Minwook Je

Posted on Sep 19 • Edited on Sep 20

Why Apache Iceberg is needed?

#dataengineering #ai #programming #robotics

Why Iceberg is needed?

source

When data lakes first started to scale into terabytes and petabytes, the real headache wasn't just storing the files, it was keeping track of them. The raw data(e.g., image, video, etc.) lived in directories, while databases managed partition and schema details, along with asset-related metadata such as labels like pose annotations, labels, bounding boxes.

Suddenly we had two sources of truth that constantly needed to stay in sync. Change a partition or update a schema, and we had to make sure both the database and the file system reflected the same state. At small scale this was manageable, but as datasets grew into billions of files, keeping directories and databases aligned became messy, fragile and painfully slow.

Hive and its metastore tried to make this easier, but the mismatch remained:

The metastore(HMS) is transactional RDBMS.
While the file system(HDFS) is non-transactional.

As partitions multiplied into the millions, directory listings exploded, consistency broke down, and even simple updates like adding or dropping partitions turned into unreliable, time consuming processes.

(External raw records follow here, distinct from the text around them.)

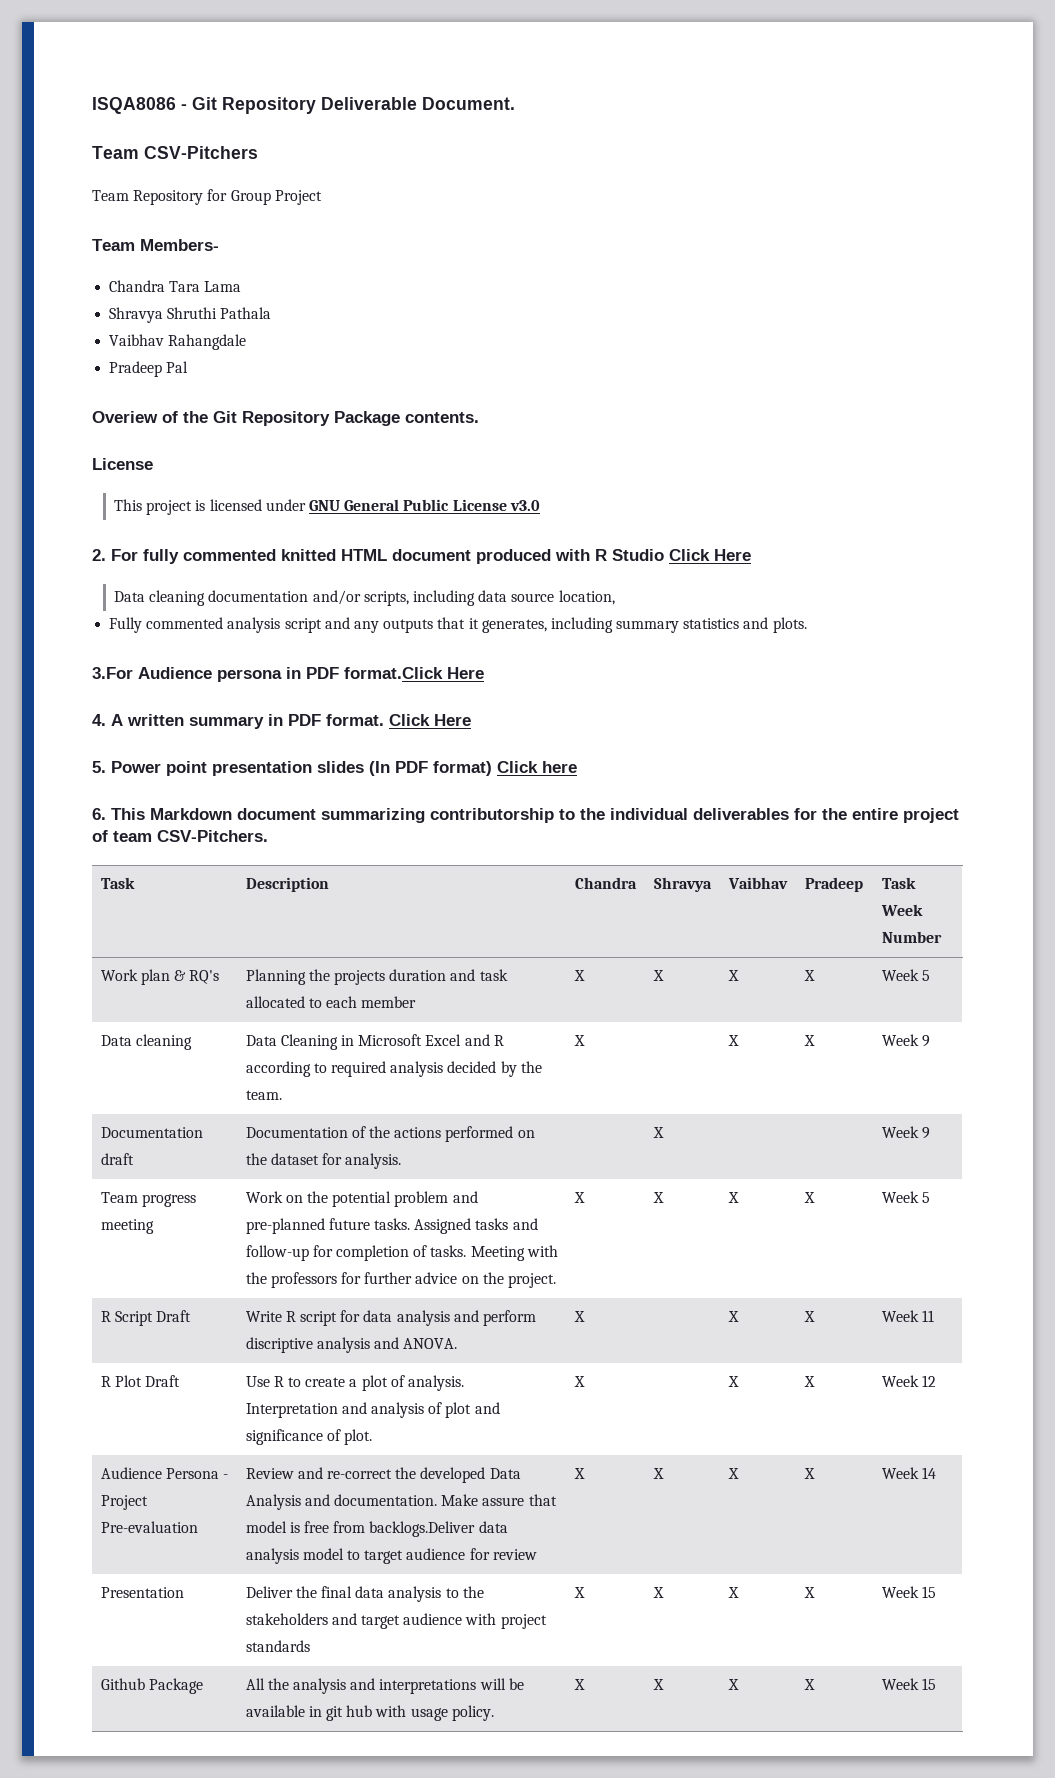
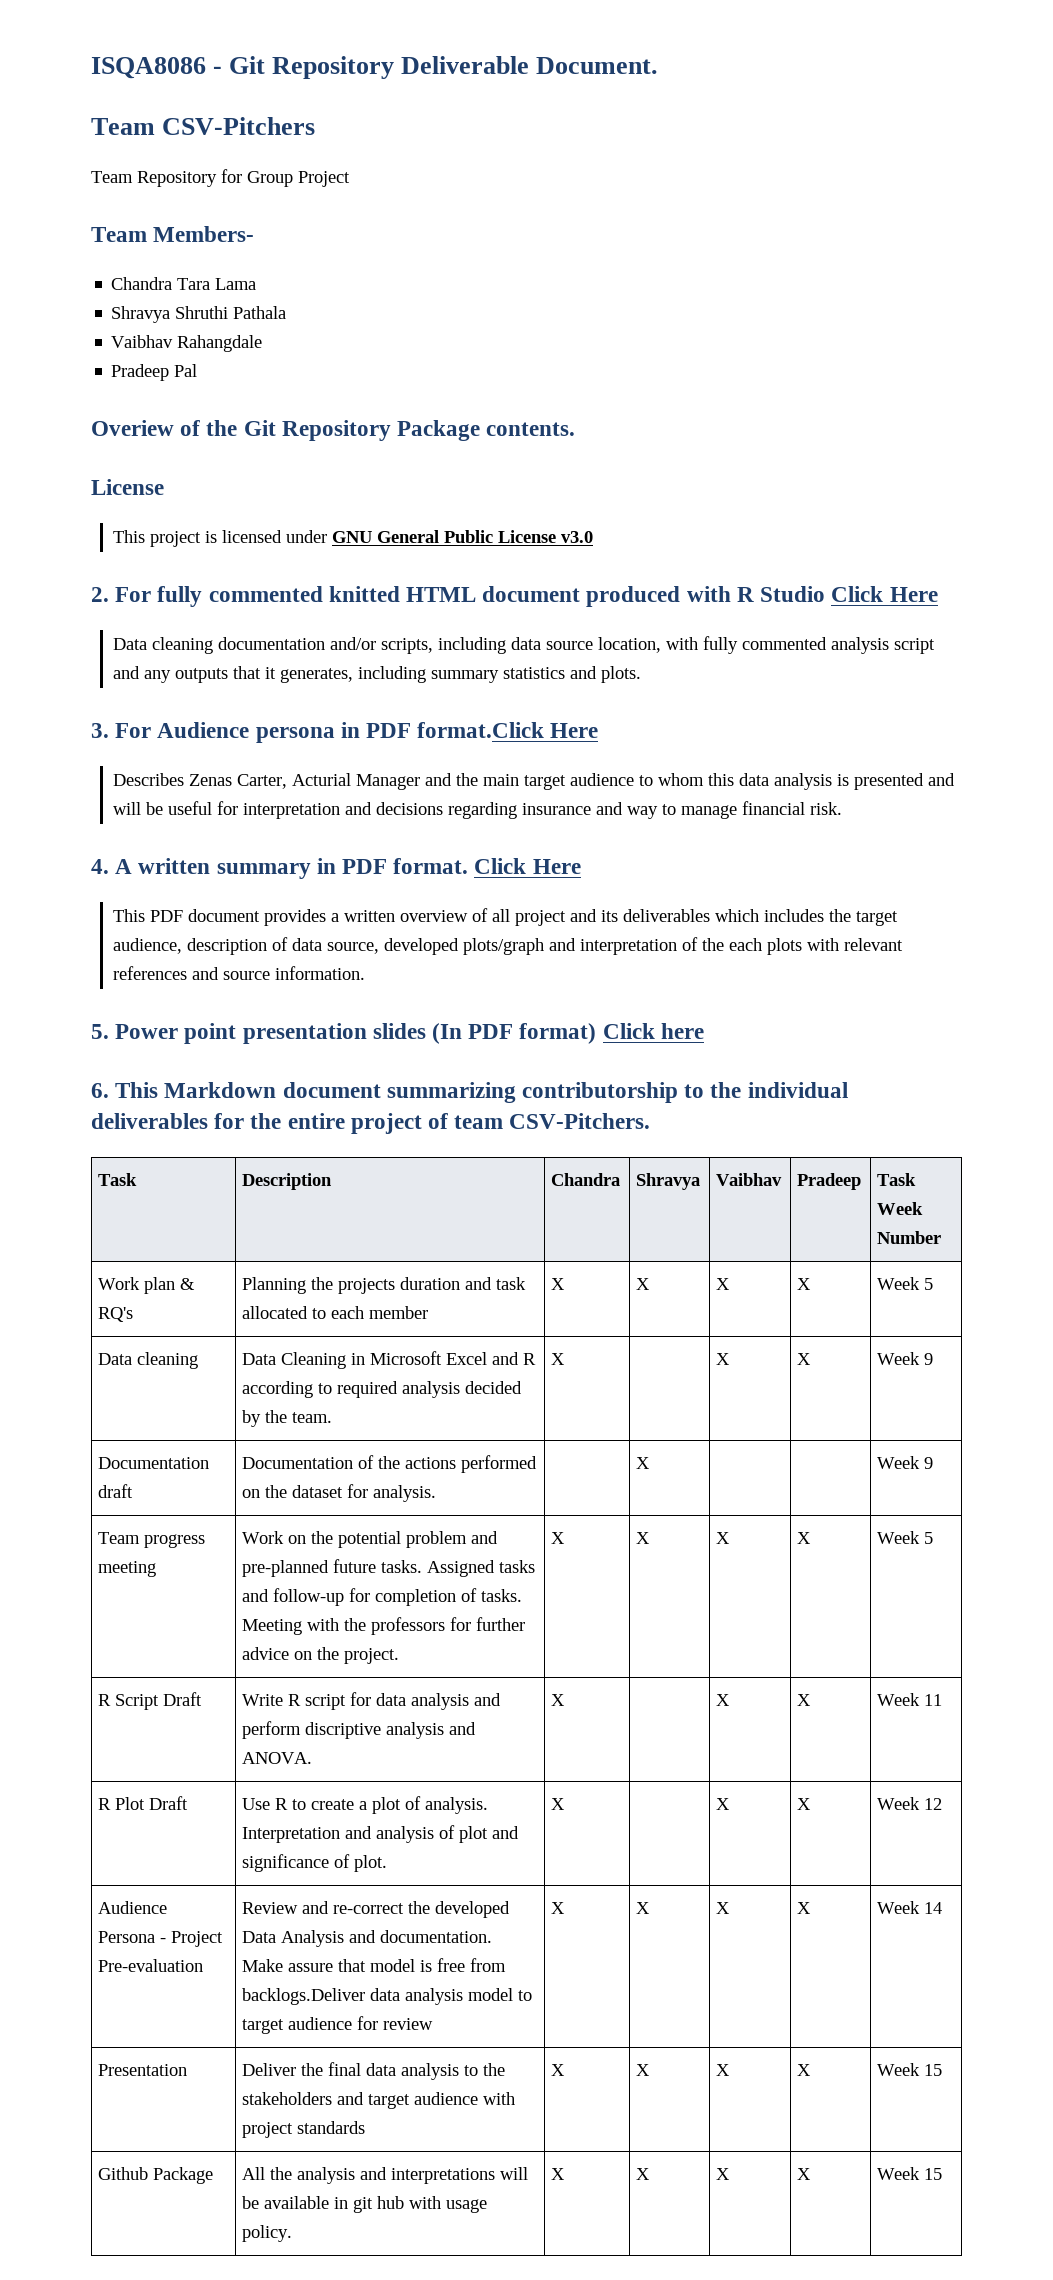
- Data cleaning documentation and/or scripts, including data source location,
- Fully commented analysis script and any outputs that it generates, including summary statistics and plots.
+ Data cleaning documentation and/or scripts, including data source location, with fully commented analysis script and any outputs that it generates, including summary statistics and plots.
- 3.For Audience persona in PDF format.Click Here
+ 3. For Audience persona in PDF format.Click Here
+ Describes Zenas Carter, Acturial Manager and the main target audience to whom this data analysis is presented and will be useful for interpretation and decisions regarding insurance and way to manage financial risk.
+ This PDF document provides a written overview of all project and its deliverables which includes the target audience, description of data source, developed plots/graph and interpretation of the each plots with relevant references and source information.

Apache Iceberg was created to fix this problem at its core. Instead of patching over the gap between directories and databases, Iceberg redefined what a table is (OTF). It tracks every change like file additions, deletions and schema evolution through atomic snapshots, giving us true transactional consistency. With this design, even at massive scale, we can keep billions of files organized and accessible, while multiple engines like Spark, Flink, and Trino read and write against the same tables reliably.

How Iceberg rescue?

Design principles

1. Flexible compute

Don't move data; multiple engines should work seamlessly.
Support batch, streaming and ad hoc jobs.
Support multiple codes.

2. SQL Warehouse

Transactions with SQL tables (CRUD)
Keep the real table for data only, separate extra concerns (like permissions, logs, metadata)

Apache Iceberg keeps its records in object storage, unlike Apache Hive.

In production, where a single table can contain tens of petabytes of data. Even multi-petabyte tables can be read from a single node, without needing a distributed SQL engine.

3. Keep it simples

With Hive tables, engineers had to care about what was under the hood. Directories, partitions, and the metastore often fell out of sync, which could cause deleted data to show up again or schema changes to behave inconsistently.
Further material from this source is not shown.